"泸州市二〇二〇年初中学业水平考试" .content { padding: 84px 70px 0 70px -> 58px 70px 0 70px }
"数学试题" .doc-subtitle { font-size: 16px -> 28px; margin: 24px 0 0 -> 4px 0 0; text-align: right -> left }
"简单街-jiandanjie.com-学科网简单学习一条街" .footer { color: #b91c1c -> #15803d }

-------

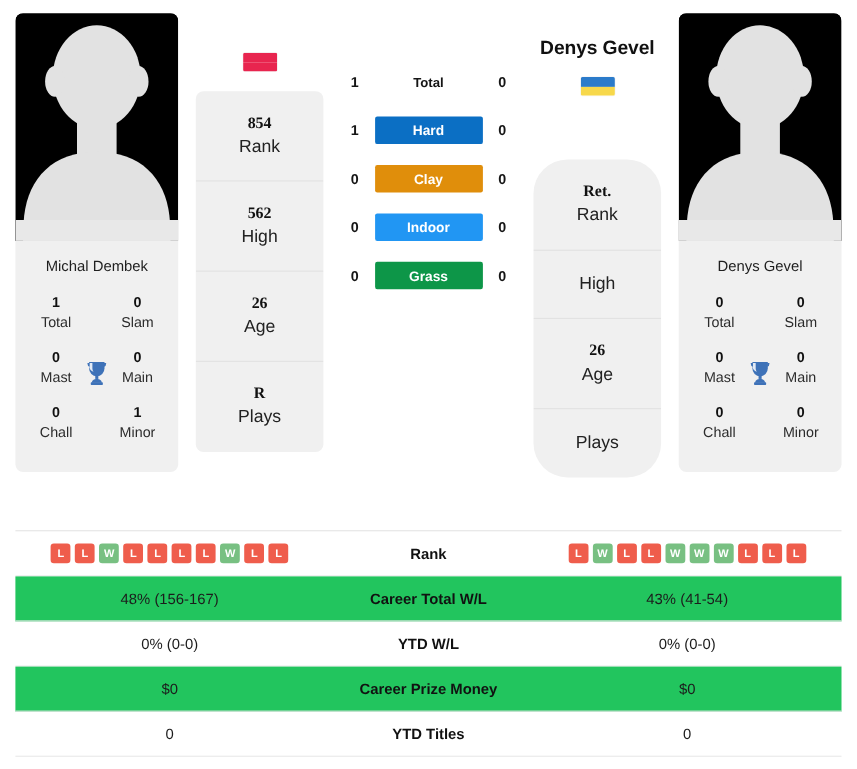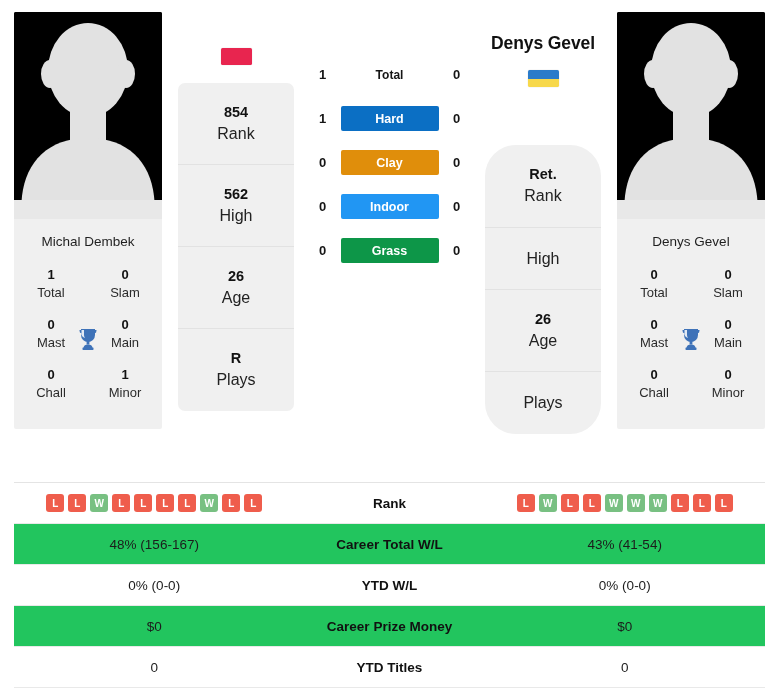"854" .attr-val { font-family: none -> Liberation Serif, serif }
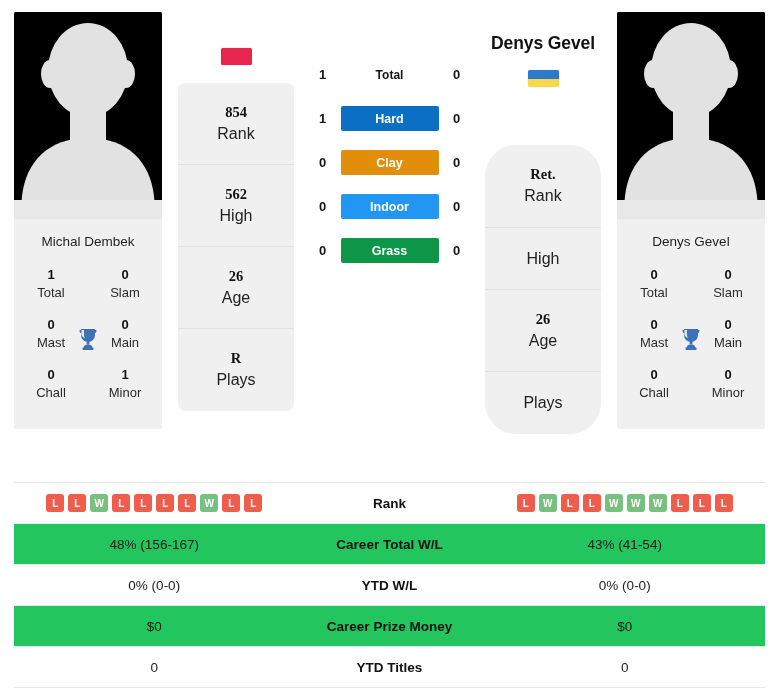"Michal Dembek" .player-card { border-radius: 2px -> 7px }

-------

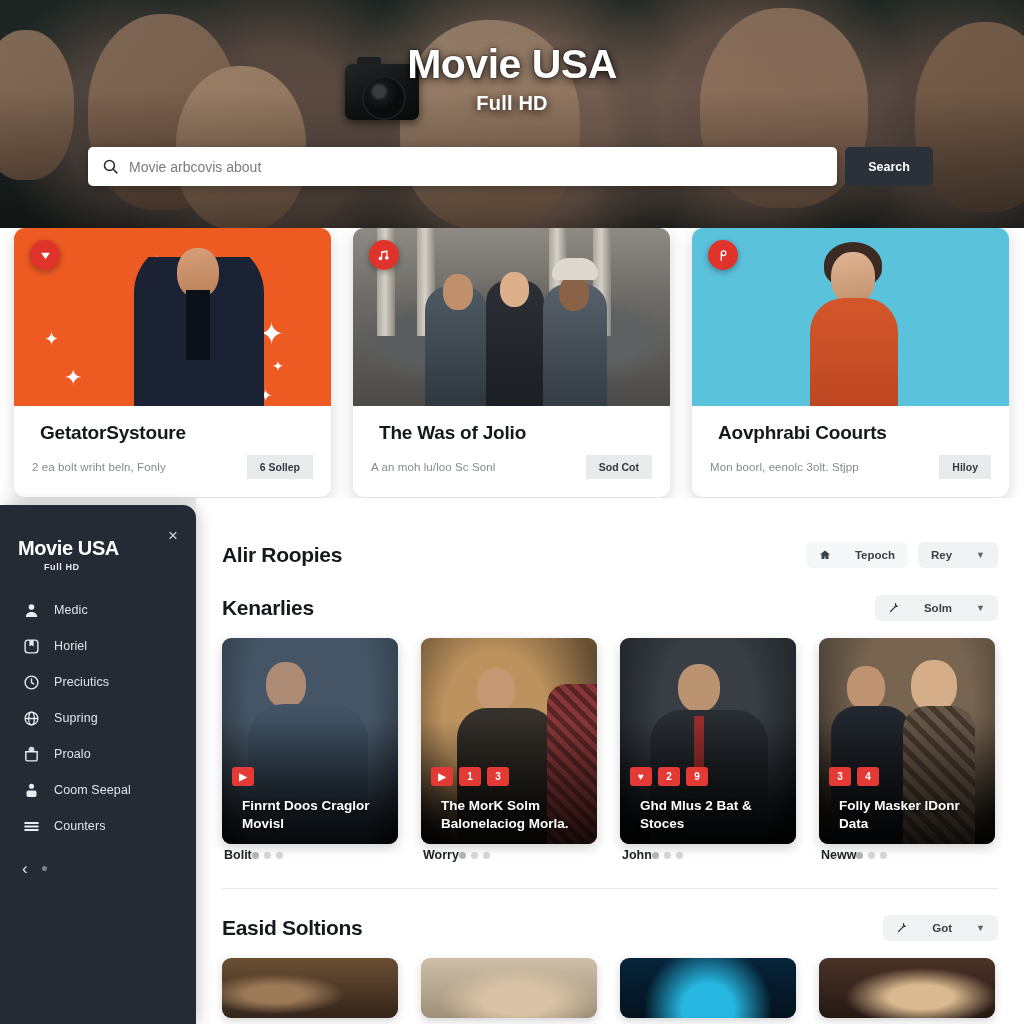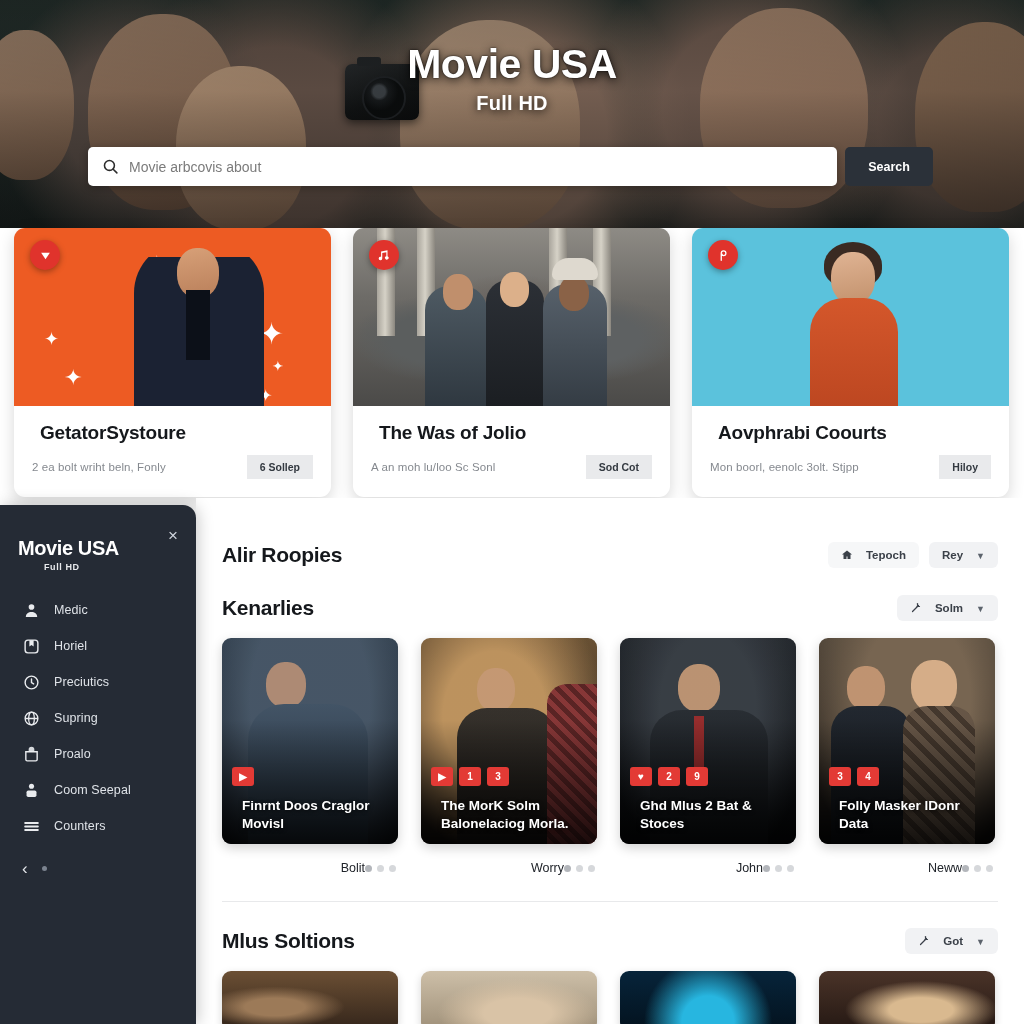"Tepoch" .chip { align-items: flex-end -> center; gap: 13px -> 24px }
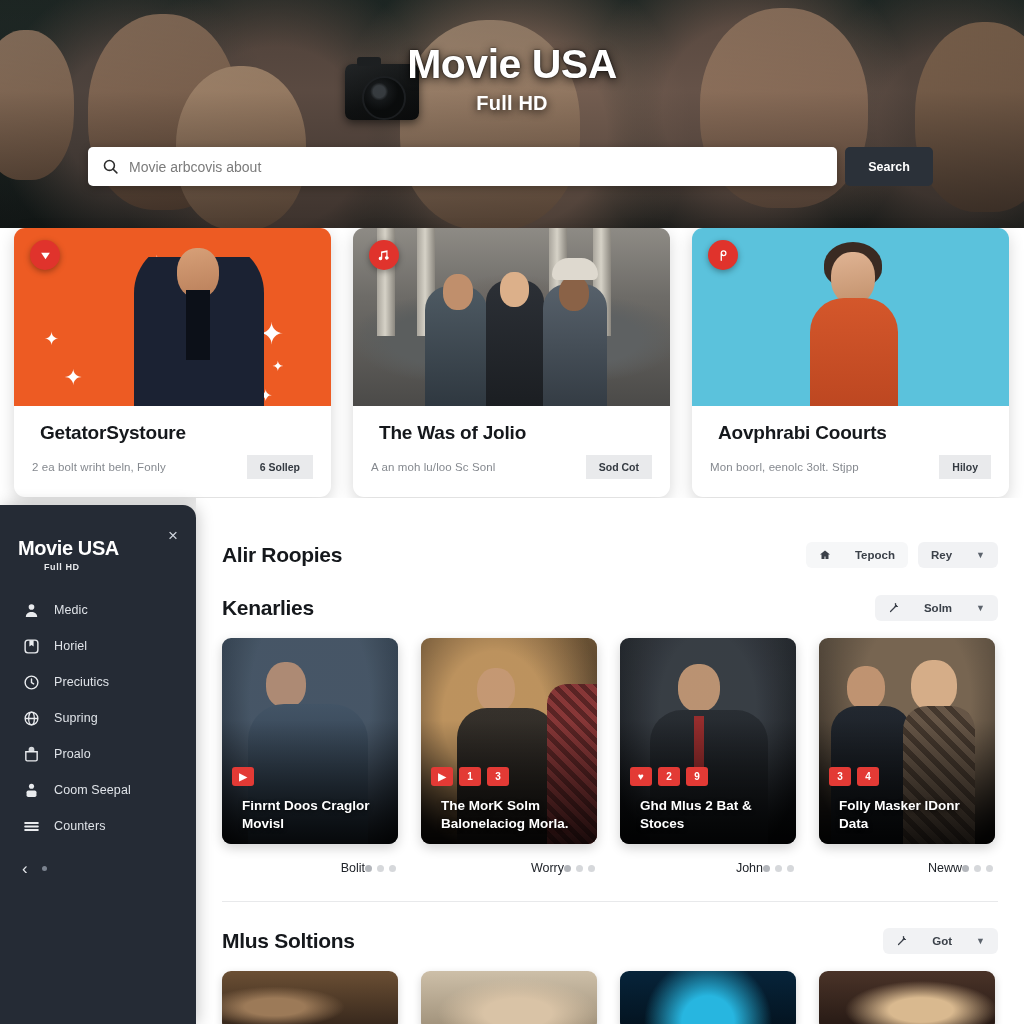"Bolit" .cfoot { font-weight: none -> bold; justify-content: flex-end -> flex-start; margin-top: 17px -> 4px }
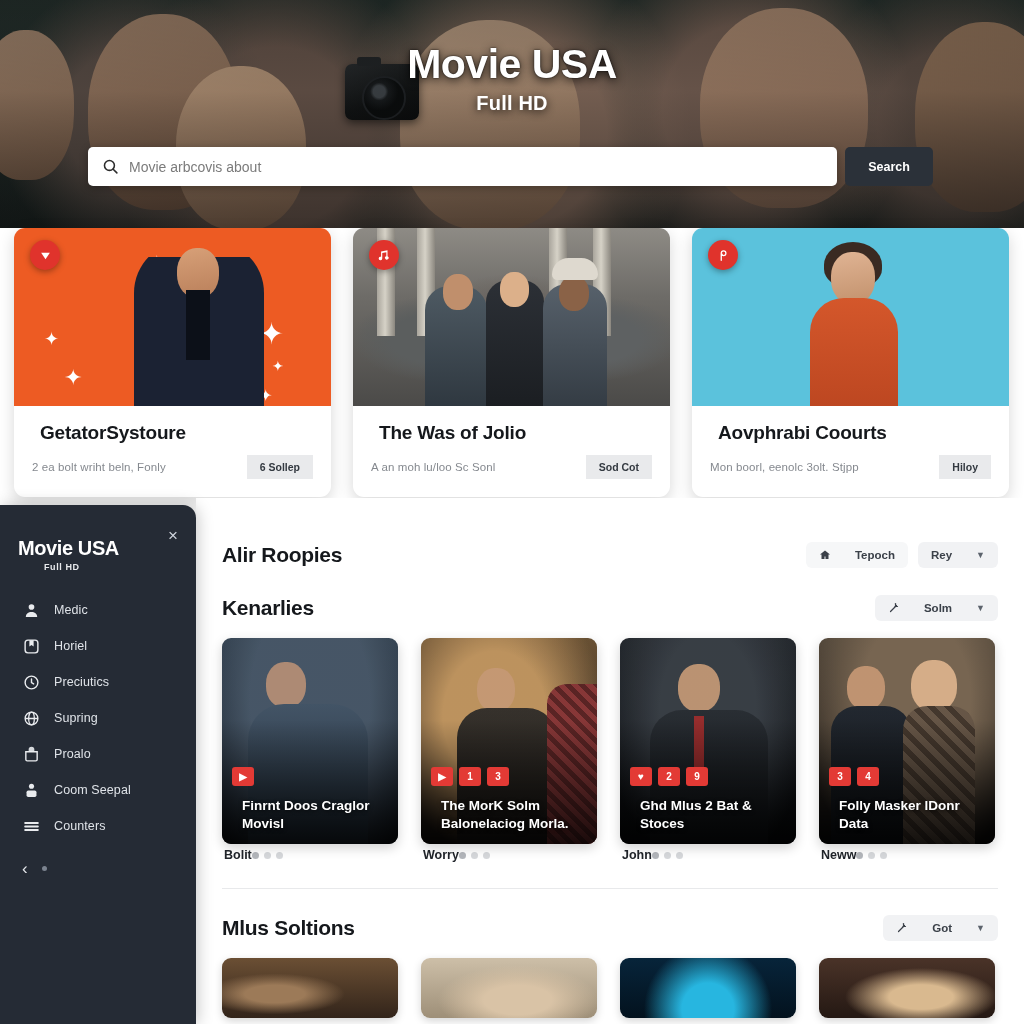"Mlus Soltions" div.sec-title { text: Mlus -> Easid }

-------

HOW TO COMPLETE THIS TASK »
In the listing above, find the line containing "align-items: flex-end ->" and the line containing "text: Mlus ->". Reproduce those lines and all between them exactly, with no pictures and nothing more.

SOLUTION TO THE PROBLEM »
"Tepoch" .chip { align-items: flex-end -> center; gap: 13px -> 24px }
"Bolit" .cfoot { font-weight: none -> bold; justify-content: flex-end -> flex-start; margin-top: 17px -> 4px }
"Mlus Soltions" div.sec-title { text: Mlus -> Easid }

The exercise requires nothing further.